ACTIVITY
In the entries below, find the line with "html: <div> <span></span>" and the line with "text: Image ->"; copy them and every line between them exactly, but not the pictures.

INPUT FOR THIS TASK
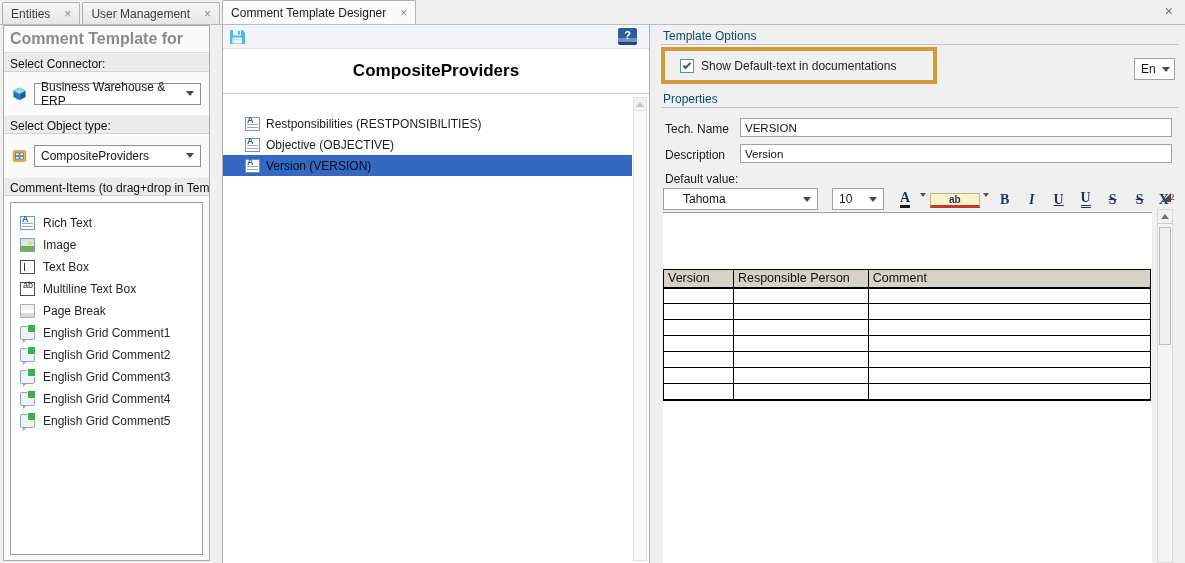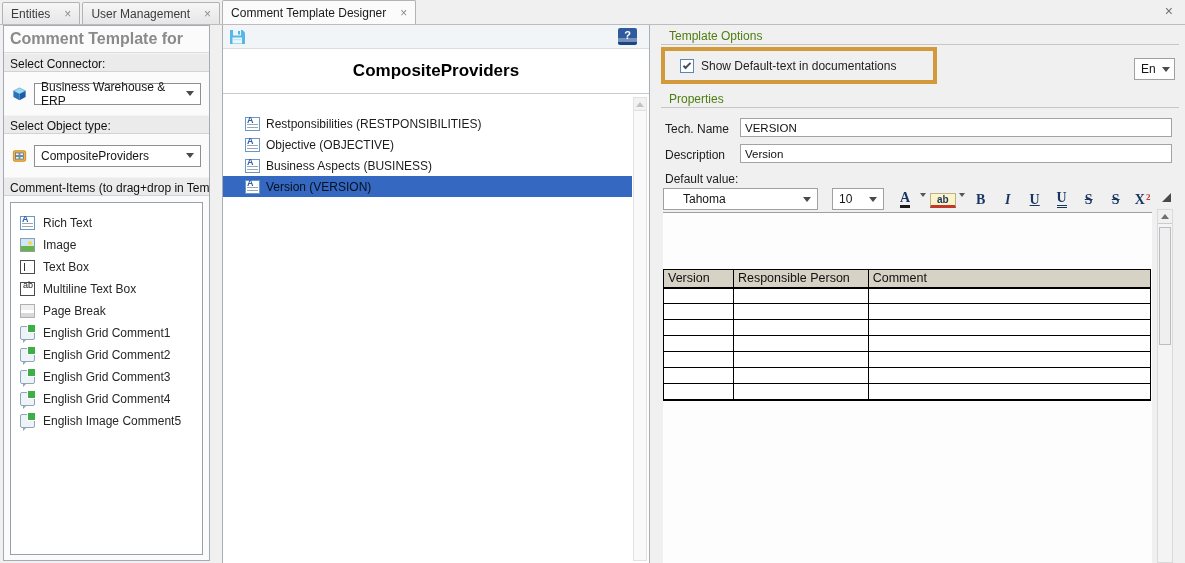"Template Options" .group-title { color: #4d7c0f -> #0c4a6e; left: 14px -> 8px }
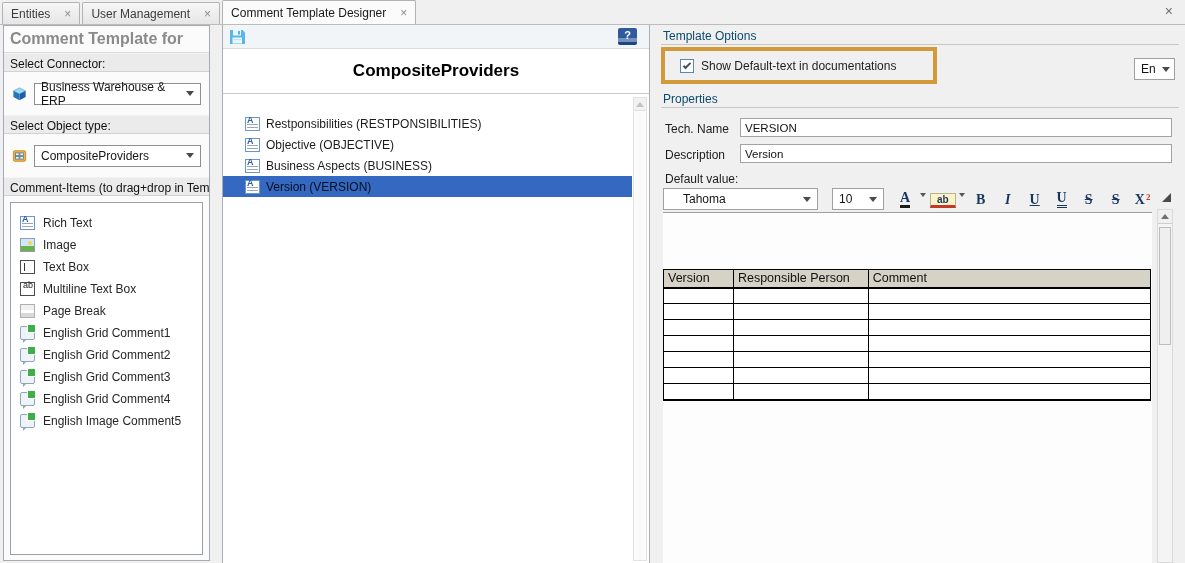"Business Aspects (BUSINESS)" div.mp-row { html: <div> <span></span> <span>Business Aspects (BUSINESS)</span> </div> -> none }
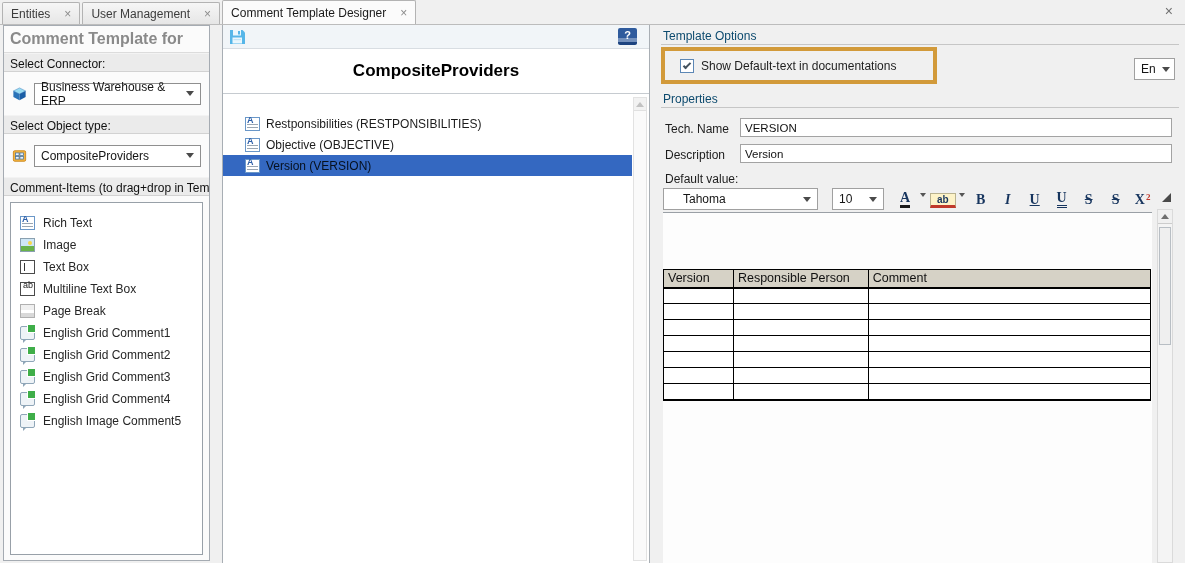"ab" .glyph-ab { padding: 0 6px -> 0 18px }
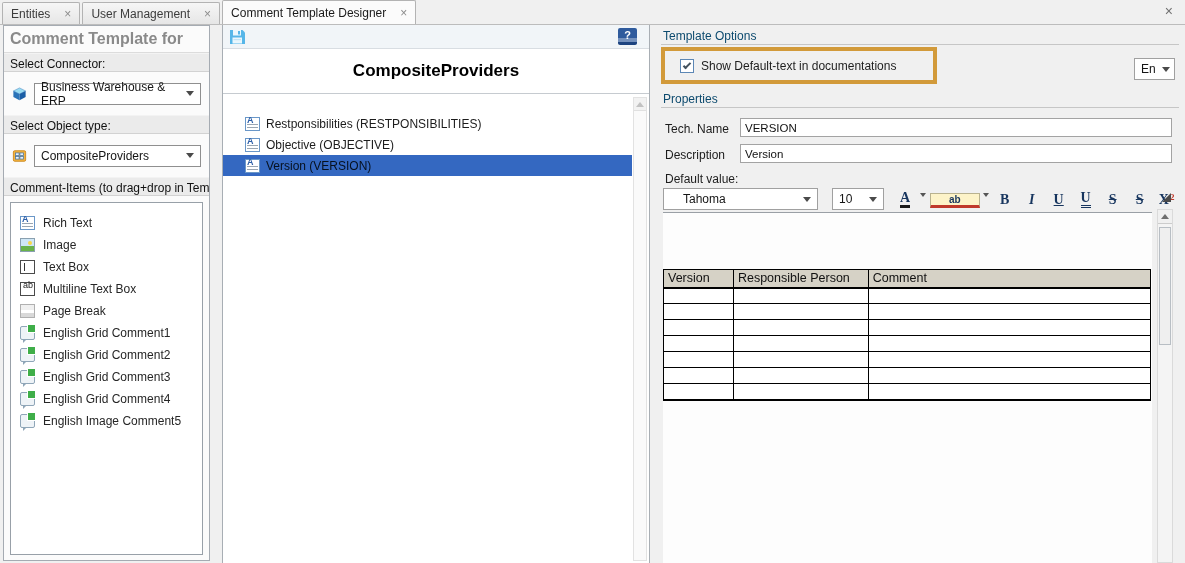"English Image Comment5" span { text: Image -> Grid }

...

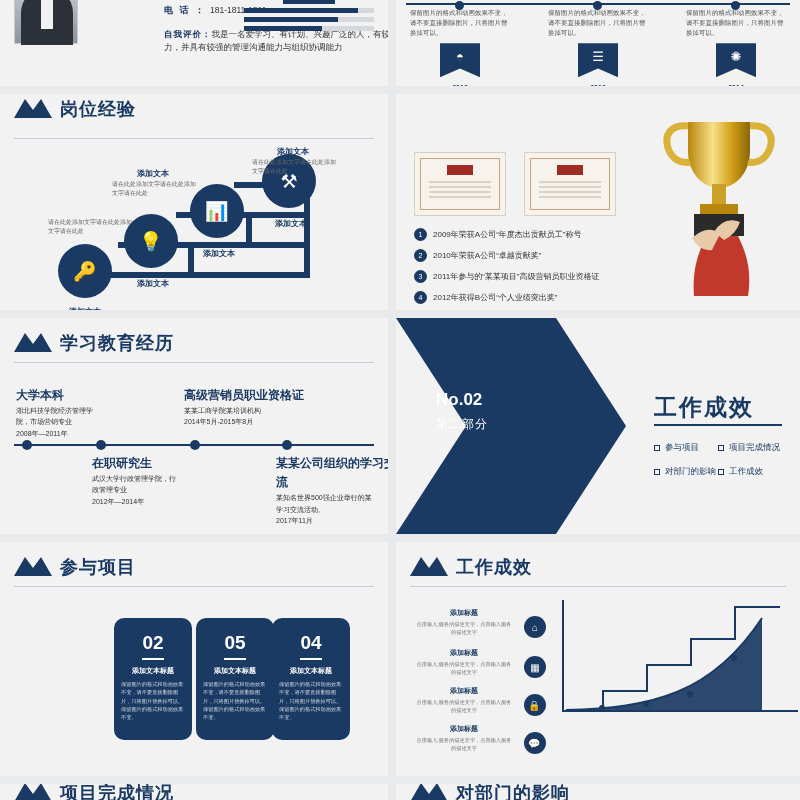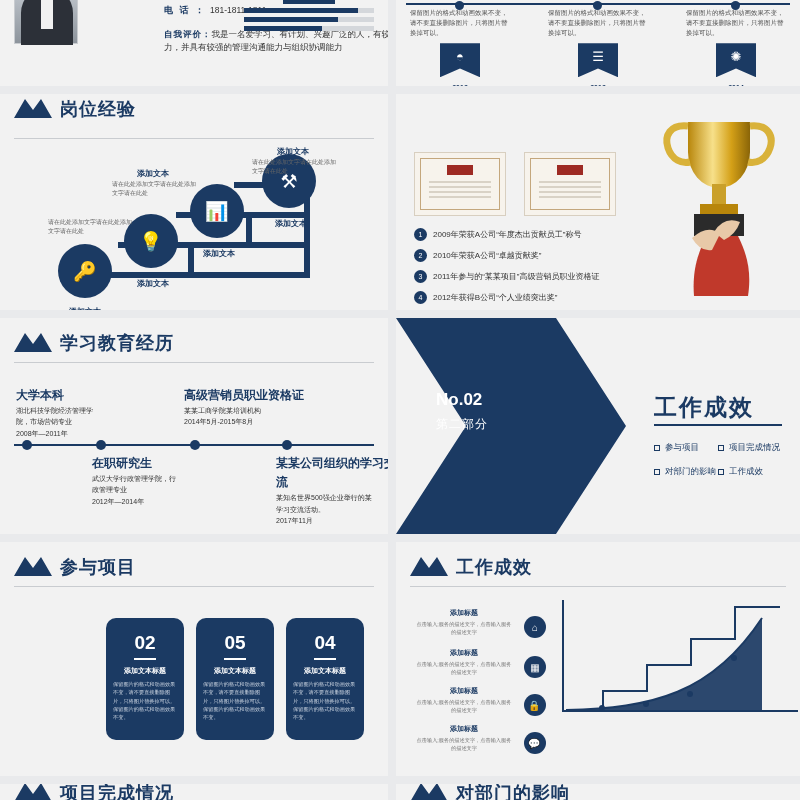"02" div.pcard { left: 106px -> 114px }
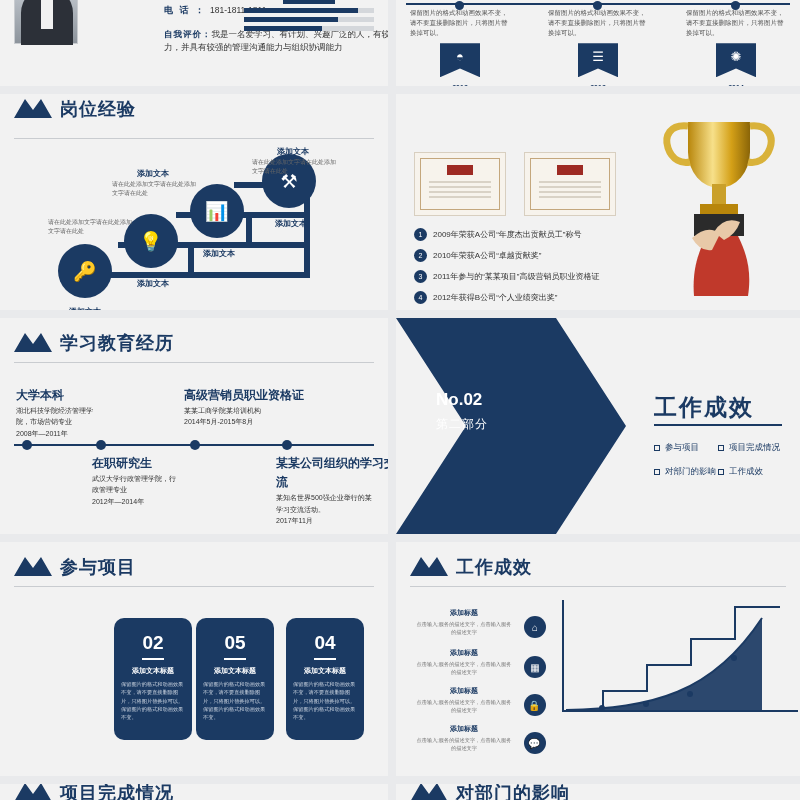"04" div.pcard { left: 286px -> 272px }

* * *

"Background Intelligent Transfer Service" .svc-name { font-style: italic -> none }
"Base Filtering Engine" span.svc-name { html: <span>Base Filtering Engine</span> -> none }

RESPONSE TO THIS EXERCISE
"Business Aspects (BUSINESS)" div.mp-row { html: <div> <span></span> <span>Business Aspects (BUSINESS)</span> </div> -> none }
"ab" .glyph-ab { padding: 0 6px -> 0 18px }
"English Image Comment5" span { text: Image -> Grid }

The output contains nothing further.